Jos van Uden:

I've split the tape in left and right. It does make the code a bit harder to understand and debug.

You have used three tapes and a unsigned position, while I think a signed position and two tapes is enough:

static struct TapeHead {
    immutable Symbol blank;
    Symbol[] tape, left, right;
    size_t position;


The code becoming a little longer and a little less easy to understand was expected. But is it worth doing it for this Rosettacode Task? I think it's not worth making the code more complex.


With the tm3 the new code prints the last two states:

0111111222222220
 ^
0111111222222220
 ^


While the older code prints something different and probably more correct:

0111111222222220
^
0111111222222220
 ^


A linkedlist would have been more elegant, but slower I guess.

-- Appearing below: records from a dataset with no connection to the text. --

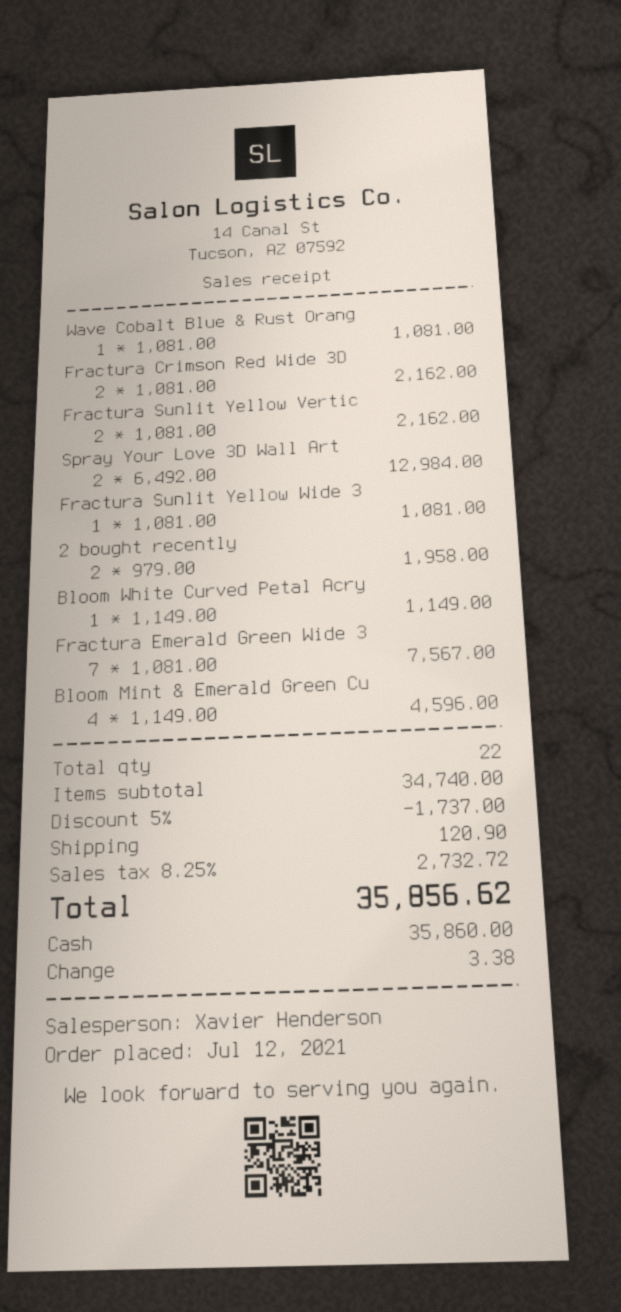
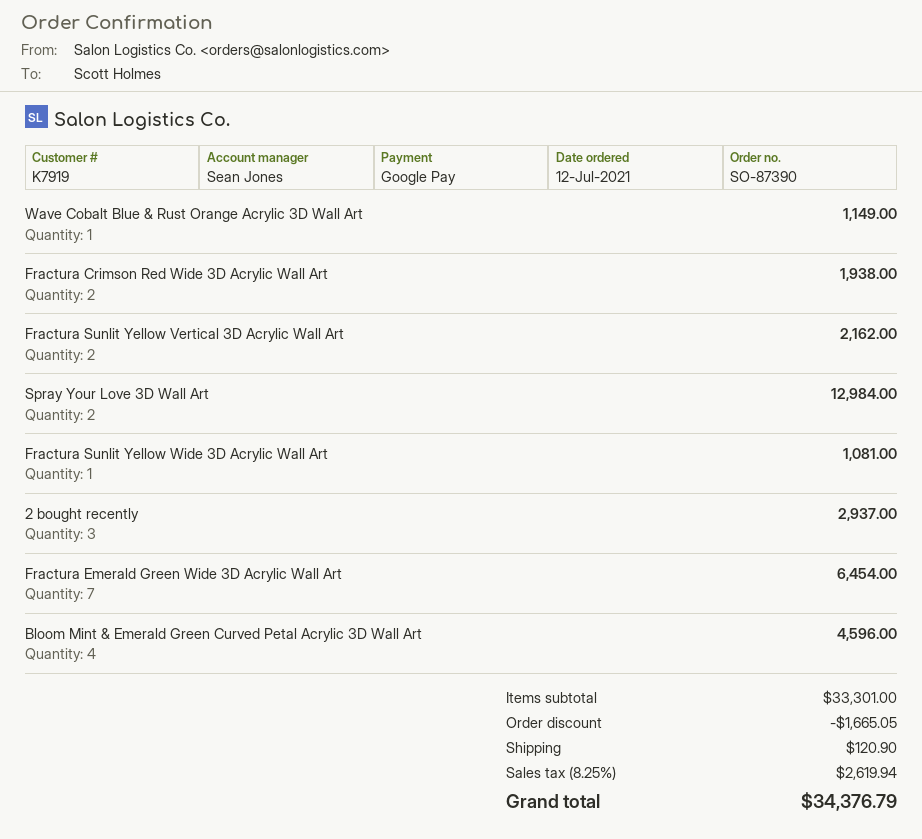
sales rep: Xavier Henderson -> Sean Jones
payment method: cash -> Google Pay
Wave Cobalt Blue & Rust Orang: 1 for 1081.00 -> 1 for 1149.00
Fractura Crimson Red Wide 3D: 2 for 2162.00 -> 2 for 1938.00
2 bought recently: 2 for 1958.00 -> 3 for 2937.00
Bloom White Curved Petal Acry: 1 for 1149.00 -> none
Fractura Emerald Green Wide 3: 7 for 7567.00 -> 7 for 6454.00
subtotal: 34740.00 -> 33301.00
discount: 1737.00 -> 1665.05
tax: 8.25% = 2732.72 -> 8.25% = 2619.94
total: 35856.62 -> 34376.79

On modern CPUs 99% of the times linked lists are the wrong data structure to use. They have low data density and incur in high cache misses. Benchmarks shows that in some cases arrays need to be preferred even when deletions in the middle are not so common.

Linked lists are better when you have to insert and remove many items randomly in the middle of the sequence and you don't have to transverse all the sequence often. This double condition is not so common.


The stress test that was posted on the talk page, I've also added.

Good. It's better to add it to the precedent version of the UTM.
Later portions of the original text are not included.